BEGIN Provided data
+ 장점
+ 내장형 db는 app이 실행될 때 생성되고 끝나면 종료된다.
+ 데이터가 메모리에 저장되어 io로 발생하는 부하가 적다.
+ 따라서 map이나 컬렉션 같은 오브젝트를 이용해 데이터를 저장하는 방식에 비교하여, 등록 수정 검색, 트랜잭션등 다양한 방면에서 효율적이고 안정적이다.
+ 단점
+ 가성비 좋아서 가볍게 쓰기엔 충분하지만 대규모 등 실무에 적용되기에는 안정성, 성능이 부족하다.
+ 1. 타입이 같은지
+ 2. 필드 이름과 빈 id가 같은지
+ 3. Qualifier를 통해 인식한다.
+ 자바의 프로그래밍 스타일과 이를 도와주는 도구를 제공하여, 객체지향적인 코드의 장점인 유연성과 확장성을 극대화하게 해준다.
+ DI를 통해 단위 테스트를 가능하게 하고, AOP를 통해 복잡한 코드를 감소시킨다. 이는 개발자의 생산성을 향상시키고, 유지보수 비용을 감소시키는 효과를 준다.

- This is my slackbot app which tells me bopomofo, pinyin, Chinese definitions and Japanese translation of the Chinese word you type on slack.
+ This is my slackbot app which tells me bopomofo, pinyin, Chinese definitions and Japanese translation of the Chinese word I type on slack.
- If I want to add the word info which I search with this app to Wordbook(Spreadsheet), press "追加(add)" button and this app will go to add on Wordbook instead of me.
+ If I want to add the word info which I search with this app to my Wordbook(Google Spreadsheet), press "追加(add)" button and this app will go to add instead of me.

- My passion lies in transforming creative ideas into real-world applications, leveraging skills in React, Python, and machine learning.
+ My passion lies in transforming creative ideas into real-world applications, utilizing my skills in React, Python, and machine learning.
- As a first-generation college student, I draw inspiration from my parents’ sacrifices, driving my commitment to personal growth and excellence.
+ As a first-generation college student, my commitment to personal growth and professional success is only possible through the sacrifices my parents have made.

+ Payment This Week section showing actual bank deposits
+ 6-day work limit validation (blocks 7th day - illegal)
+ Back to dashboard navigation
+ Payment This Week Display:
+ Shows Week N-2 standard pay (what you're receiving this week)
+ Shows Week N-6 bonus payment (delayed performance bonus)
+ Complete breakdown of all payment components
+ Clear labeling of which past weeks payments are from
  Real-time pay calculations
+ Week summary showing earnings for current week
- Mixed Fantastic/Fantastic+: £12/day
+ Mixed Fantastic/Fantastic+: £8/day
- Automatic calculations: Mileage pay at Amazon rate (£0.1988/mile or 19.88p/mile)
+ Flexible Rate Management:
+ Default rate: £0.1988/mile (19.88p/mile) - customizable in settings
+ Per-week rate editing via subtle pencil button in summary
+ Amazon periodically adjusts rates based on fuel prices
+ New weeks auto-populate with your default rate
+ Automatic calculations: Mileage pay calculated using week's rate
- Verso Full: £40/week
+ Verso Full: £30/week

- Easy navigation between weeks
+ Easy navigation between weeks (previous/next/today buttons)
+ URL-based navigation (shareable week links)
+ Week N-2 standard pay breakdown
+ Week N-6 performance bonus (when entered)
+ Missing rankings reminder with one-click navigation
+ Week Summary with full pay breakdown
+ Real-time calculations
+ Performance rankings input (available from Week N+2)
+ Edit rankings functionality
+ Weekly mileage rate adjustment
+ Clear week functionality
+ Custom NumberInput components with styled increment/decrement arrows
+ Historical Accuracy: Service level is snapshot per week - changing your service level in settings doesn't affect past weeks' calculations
END Provided data
* [Prompt] Quote, without alteration, the final stretch of the entries: the line with "weeks (previous/next/today buttons)" onward to the last line.

* [Answer]
+ Easy navigation between weeks (previous/next/today buttons)
+ URL-based navigation (shareable week links)
+ Week N-2 standard pay breakdown
+ Week N-6 performance bonus (when entered)
+ Missing rankings reminder with one-click navigation
+ Week Summary with full pay breakdown
+ Real-time calculations
+ Performance rankings input (available from Week N+2)
+ Edit rankings functionality
+ Weekly mileage rate adjustment
+ Clear week functionality
+ Custom NumberInput components with styled increment/decrement arrows
+ Historical Accuracy: Service level is snapshot per week - changing your service level in settings doesn't affect past weeks' calculations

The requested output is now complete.